[Task to carry out] Which lines of the data include the string "head"? List them all.

(Task inputs)

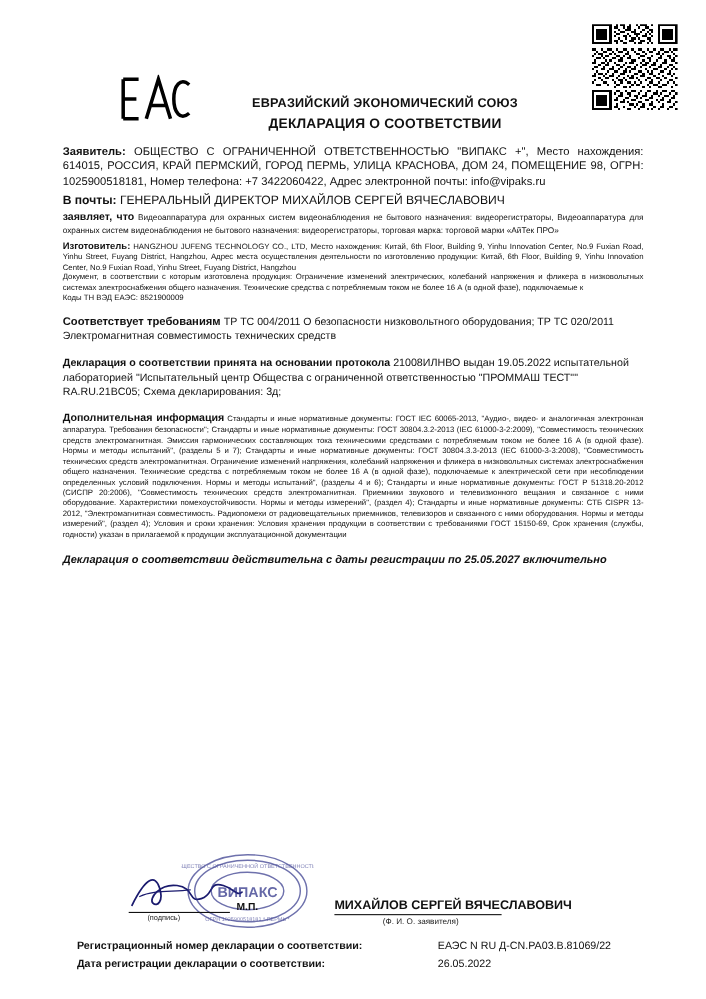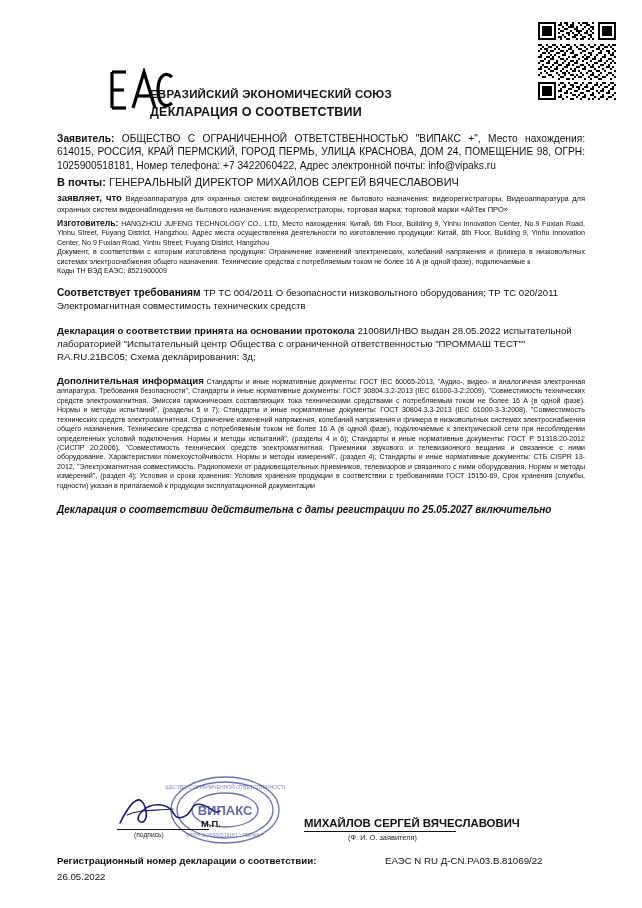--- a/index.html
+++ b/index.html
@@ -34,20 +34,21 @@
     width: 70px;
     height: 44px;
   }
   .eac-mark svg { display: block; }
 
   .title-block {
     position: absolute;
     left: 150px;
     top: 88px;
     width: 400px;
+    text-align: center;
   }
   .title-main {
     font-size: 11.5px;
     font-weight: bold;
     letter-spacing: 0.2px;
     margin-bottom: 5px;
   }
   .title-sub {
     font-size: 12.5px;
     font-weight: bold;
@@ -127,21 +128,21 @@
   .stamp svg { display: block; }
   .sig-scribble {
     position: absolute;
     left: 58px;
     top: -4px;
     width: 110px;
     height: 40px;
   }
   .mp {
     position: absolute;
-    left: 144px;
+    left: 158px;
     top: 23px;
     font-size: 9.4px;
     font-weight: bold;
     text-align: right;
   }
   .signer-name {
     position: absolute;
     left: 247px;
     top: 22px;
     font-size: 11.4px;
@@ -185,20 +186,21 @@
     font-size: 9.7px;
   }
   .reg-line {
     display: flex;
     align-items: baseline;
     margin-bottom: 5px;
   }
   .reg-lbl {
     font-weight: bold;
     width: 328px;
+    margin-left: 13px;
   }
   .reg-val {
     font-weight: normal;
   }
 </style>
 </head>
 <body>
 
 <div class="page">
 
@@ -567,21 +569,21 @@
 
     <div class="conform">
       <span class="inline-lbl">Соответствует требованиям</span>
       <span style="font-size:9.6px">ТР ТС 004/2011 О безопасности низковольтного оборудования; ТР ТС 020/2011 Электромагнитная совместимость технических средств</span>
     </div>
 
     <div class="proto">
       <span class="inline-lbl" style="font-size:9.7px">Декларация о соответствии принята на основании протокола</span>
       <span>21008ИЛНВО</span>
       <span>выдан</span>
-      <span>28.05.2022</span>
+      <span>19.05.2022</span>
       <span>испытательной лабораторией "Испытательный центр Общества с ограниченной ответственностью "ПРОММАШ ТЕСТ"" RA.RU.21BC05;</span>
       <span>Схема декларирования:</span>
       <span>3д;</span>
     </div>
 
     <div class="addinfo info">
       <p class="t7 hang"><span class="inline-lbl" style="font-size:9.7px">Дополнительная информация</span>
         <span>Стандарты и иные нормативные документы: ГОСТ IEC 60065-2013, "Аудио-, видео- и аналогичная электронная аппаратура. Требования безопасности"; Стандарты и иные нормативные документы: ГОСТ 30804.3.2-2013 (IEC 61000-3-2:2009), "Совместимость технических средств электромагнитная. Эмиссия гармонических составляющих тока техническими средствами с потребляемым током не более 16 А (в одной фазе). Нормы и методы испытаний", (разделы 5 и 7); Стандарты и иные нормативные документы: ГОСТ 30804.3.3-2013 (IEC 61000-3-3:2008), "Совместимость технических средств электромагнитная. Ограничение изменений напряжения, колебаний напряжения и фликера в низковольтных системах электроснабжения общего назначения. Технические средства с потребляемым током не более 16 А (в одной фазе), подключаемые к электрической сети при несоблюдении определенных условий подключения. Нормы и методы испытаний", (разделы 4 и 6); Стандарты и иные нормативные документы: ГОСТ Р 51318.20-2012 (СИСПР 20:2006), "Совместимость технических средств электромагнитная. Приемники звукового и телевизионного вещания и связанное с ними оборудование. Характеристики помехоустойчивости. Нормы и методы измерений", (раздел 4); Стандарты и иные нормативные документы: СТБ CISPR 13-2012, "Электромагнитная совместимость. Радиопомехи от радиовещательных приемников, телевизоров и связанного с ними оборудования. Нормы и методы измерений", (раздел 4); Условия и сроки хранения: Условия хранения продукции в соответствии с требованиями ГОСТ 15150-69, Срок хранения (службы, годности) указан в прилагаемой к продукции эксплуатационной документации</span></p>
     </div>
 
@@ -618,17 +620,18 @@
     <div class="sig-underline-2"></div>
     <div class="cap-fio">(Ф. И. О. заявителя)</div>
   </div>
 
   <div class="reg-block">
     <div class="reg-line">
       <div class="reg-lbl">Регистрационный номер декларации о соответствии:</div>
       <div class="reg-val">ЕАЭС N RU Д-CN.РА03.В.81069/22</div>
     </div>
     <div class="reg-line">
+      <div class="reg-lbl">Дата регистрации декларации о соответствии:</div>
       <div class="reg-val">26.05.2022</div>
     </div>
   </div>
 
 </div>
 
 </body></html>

(End Task inputs)
(Task inputs)

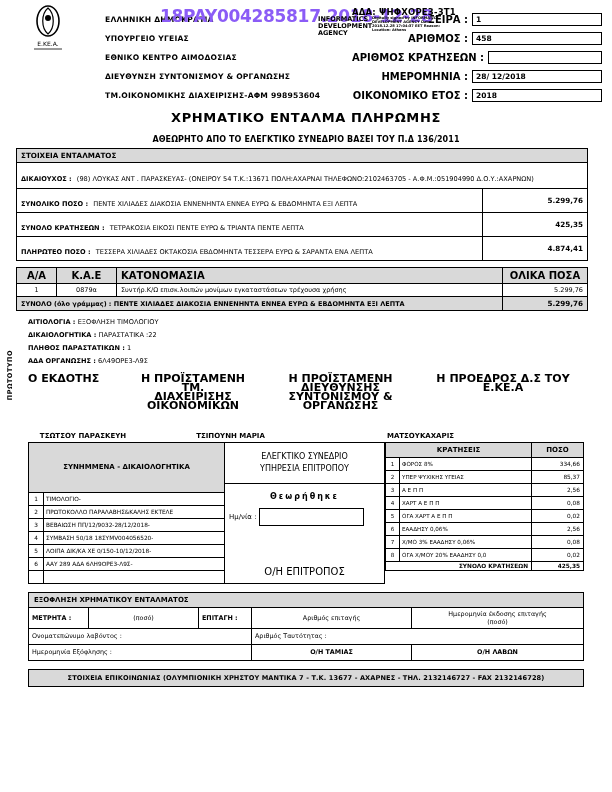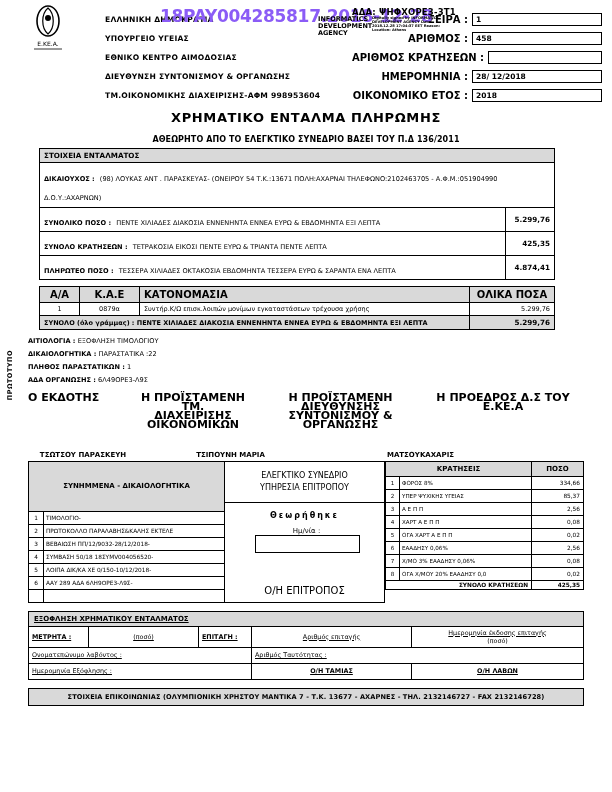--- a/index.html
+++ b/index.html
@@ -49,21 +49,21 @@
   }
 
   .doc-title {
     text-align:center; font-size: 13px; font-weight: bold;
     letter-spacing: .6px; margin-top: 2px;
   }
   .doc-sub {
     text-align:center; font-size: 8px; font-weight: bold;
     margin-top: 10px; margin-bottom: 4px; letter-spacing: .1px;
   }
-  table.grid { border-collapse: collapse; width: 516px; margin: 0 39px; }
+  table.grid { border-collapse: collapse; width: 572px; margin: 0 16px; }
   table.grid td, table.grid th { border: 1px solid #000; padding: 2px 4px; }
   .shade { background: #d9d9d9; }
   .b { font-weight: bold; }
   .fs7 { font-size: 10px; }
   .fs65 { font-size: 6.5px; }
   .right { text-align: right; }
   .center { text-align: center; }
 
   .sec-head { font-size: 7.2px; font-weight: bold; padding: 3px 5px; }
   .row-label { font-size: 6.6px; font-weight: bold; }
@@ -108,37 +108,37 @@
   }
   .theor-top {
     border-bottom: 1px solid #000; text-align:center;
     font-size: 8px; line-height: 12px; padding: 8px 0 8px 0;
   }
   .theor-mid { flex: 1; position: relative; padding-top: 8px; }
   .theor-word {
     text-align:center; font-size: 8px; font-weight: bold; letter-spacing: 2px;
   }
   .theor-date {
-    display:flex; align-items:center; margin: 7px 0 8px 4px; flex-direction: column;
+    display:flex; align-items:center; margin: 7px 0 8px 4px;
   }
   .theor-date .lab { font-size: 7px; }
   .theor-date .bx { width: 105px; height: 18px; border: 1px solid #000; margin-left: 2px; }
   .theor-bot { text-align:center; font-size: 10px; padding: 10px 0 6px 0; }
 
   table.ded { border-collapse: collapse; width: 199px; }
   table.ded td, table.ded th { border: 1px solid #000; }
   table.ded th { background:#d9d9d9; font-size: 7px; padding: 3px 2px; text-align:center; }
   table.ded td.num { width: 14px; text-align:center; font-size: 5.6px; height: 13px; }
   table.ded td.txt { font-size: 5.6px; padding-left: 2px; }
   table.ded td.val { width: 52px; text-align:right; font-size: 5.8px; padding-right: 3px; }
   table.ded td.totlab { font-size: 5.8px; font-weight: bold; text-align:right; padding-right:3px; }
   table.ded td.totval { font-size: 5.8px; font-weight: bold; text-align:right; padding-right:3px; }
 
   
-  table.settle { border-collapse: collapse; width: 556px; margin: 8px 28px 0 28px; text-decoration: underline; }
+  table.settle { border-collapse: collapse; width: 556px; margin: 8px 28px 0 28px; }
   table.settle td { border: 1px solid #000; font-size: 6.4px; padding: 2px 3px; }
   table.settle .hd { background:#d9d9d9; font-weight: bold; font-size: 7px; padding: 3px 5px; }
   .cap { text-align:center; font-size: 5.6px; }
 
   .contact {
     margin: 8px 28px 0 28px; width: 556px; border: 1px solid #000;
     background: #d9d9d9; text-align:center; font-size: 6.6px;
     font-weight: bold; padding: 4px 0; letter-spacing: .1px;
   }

(End Task inputs)

[Written answer]
 </head>
   .sec-head { font-size: 7.2px; font-weight: bold; padding: 3px 5px; }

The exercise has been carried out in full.